(Foto: César Campos)
(Foto: César Campos)

Este Congreso continúa empecinado con sus retornos a un pasado que en el Perú nunca fue mejor, al menos en cuanto a intervenciones estatales en la economía. El daño que se le haría al país con el pretendido reflotamiento de una línea aérea de bandera sería tan grande como la estruendosa ignorancia en historia y materia económica de la comisión parlamentaria que acaba de declarar “de interés nacional” esta descabellada idea.

Pero la ignorancia se degrada en cinismo y grotesca irresponsabilidad si nos atenemos, primero, a los antecedentes populistas de esa mayoría que aprueba alegremente cualquier iniciativa demagógica, amparada en un presunto “nacionalismo”, y, segundo, el desafortunado timing de la propuesta: justo cuando el Estado se encuentra en serios aprietos para cubrir los múltiples gastos y recursos que demanda la lucha contra la pandemia, que dicho sea de paso ha hundido a la aviación comercial alrededor del mundo en la peor crisis de su historia.

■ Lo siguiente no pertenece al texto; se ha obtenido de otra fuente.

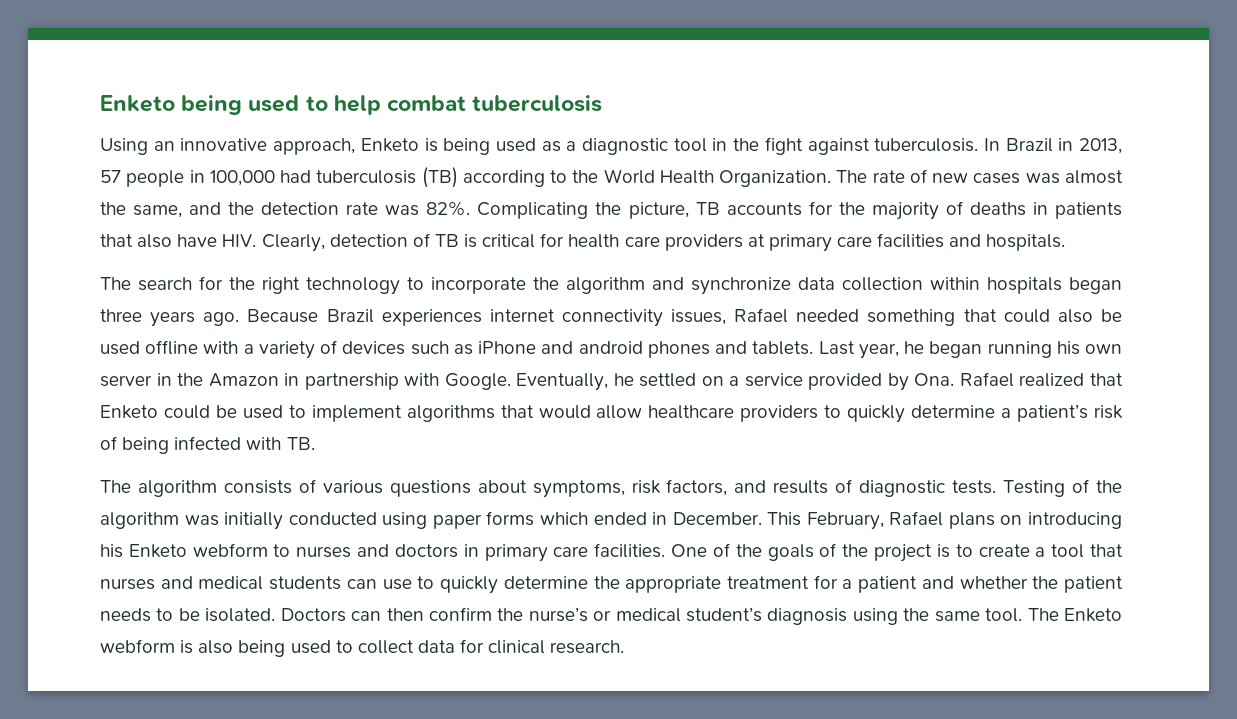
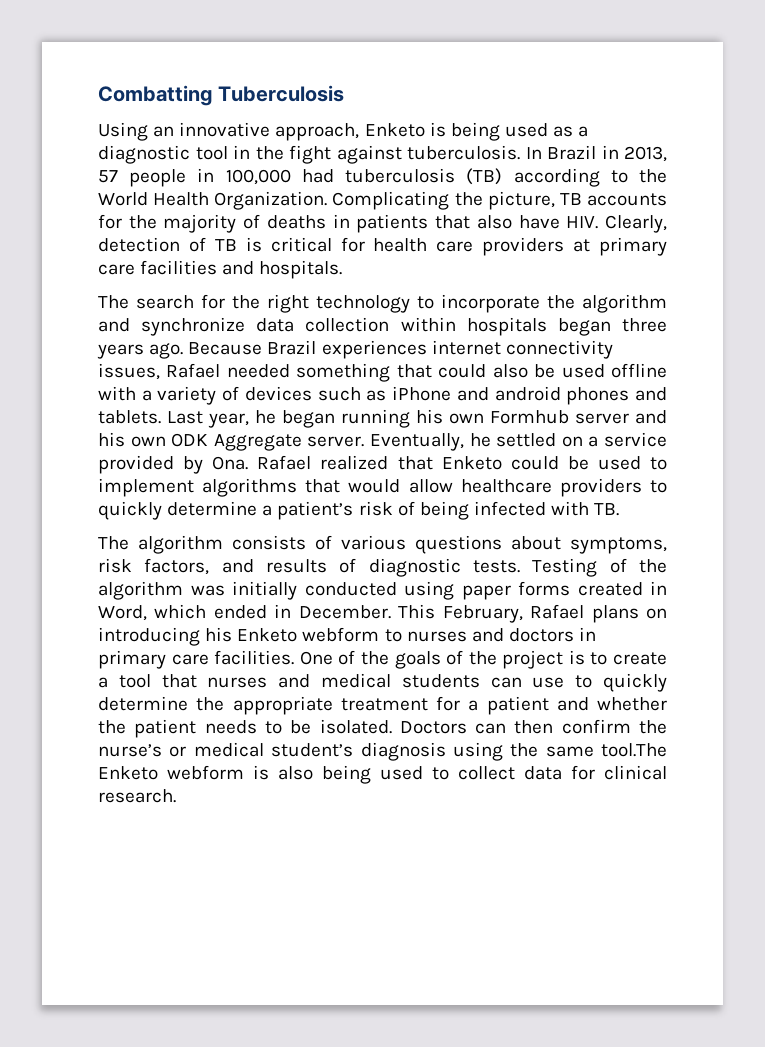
[100,95,603,115] Enketo being used to help combat tuberculosis -> [98,85,344,106] Combatting Tuberculosis
[836,169,1124,184] [100,201,471,218] The rate of new cases was almost the same, and the detection rate was 82%. -> (328, 200) none
[100,373,511,390] server in the Amazon in partnership with Google. -> [490,410,667,424] [98,432,365,451] Formhub server and his own ODK Aggregate server.
(535, 518) none -> [577,581,667,596] [98,605,147,621] created in Word,
[985,608,1059,622] tool. The -> [601,743,667,757] tool.The

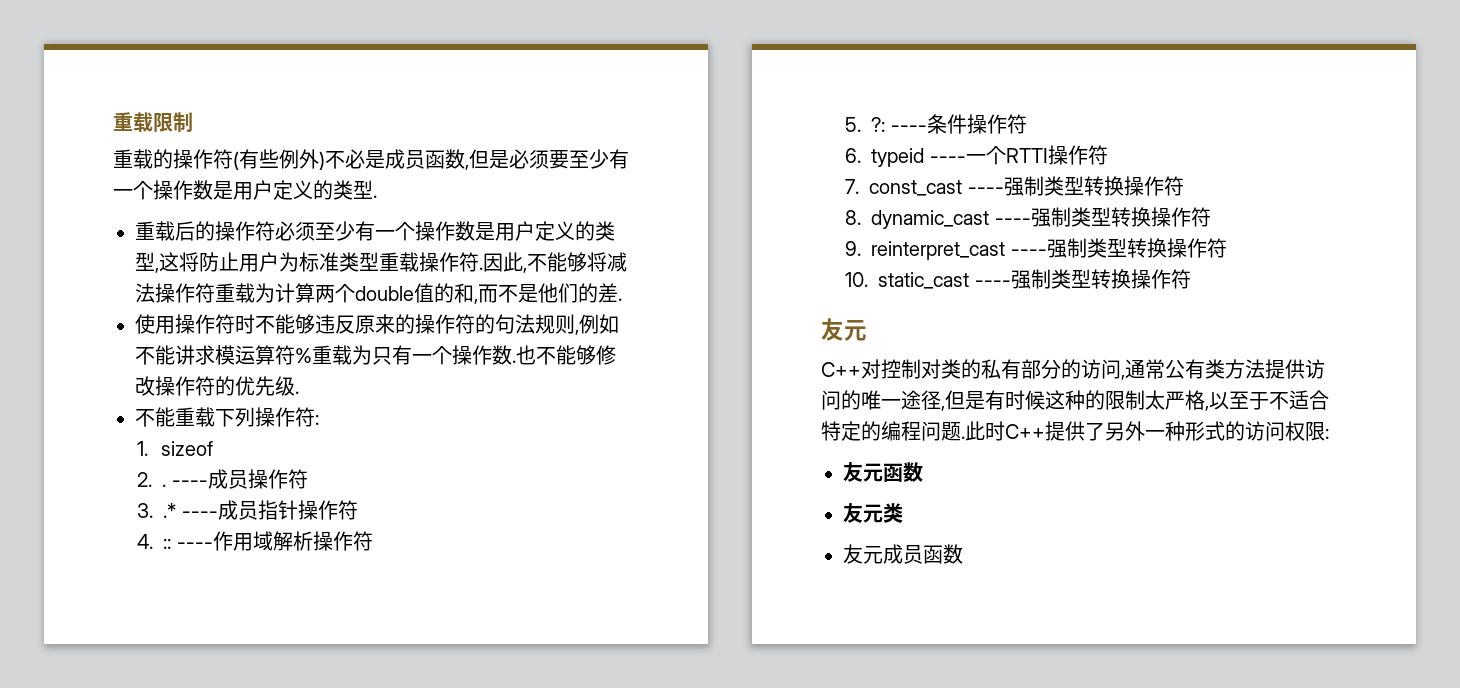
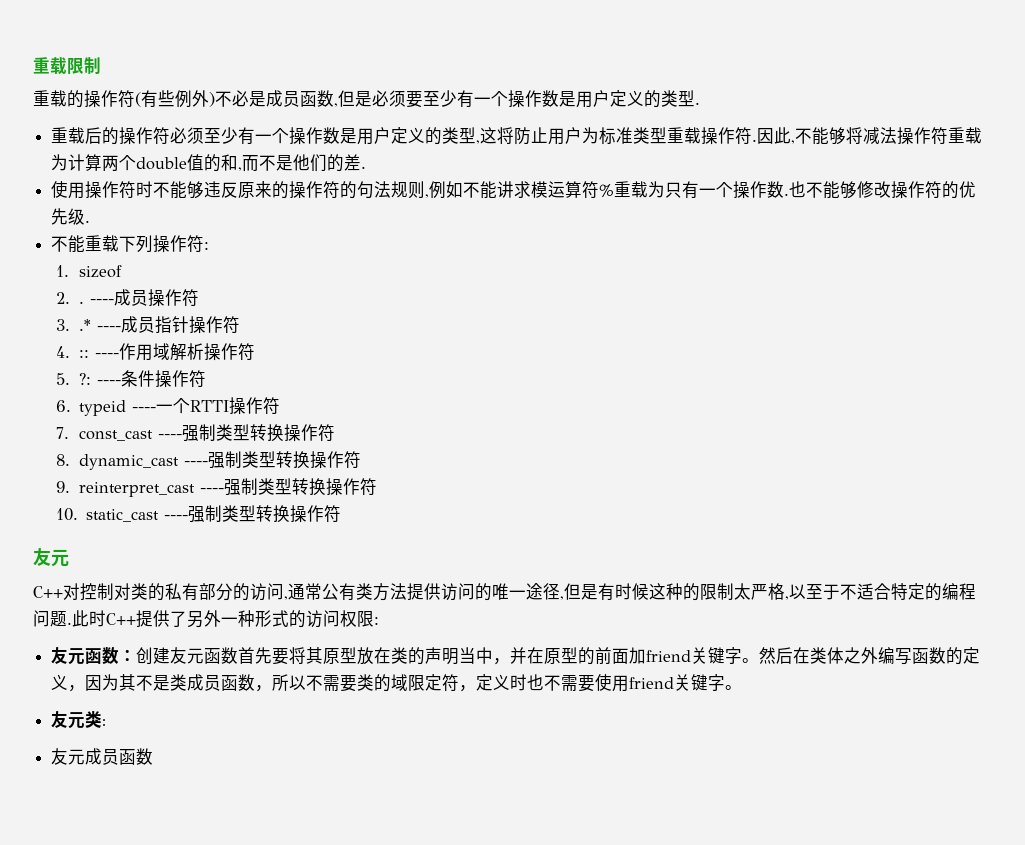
(923, 472) none -> [119,647,981,665] [51,674,743,692] ：创建友元函数首先要将其原型放在类的声明当中，并在原型的前面加friend关键字。然后在类体之外编写函数的定义，因为其不是类成员函数，所以不需要类的域限定符，定义时也不需要使用friend关键字。
(903, 513) none -> [102,719,107,726] :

¿En qué están pensando estos congresistas? ¿No leen los diarios o los informativos económicos? ¿No tienen asesores que les expliquen lo que está sucediendo en el planeta? ¿Pretenden que el Estado desvíe fondos que deben ser destinados a fortalecer la salud pública o los servicios de conectividad –no todos los niños y adolescentes pueden acceder al Internet en el país aunque las clases se dictan de manera virtual– para invertirlos en una línea aérea propia, en momentos en que hasta las compañías más prestigiosas del rubro caminan al filo de la cornisa?

El adalid de esta anacrónica e inoportuna idea es el propio presidente de la Comisión de Transportes, nada menos que Luis Simeón Hurtado (Acción Popular), ilustre representante de los colectiveros informales y las “combis asesinas”. El congresista debe pensar que en el negocio del transporte aéreo –con permanente subvención estatal– basta también hacer lo que a uno le da la gana para ganar dinero fácil.

Pero lo que debe saber es que con su absurdo y, una vez más, antitécnico proyecto, solo se estaría tirando por la borda el dinero de todos los peruanos. El Perú no está para financiar onerosos delirios aerocomerciales que ya fracasaron en el pasado.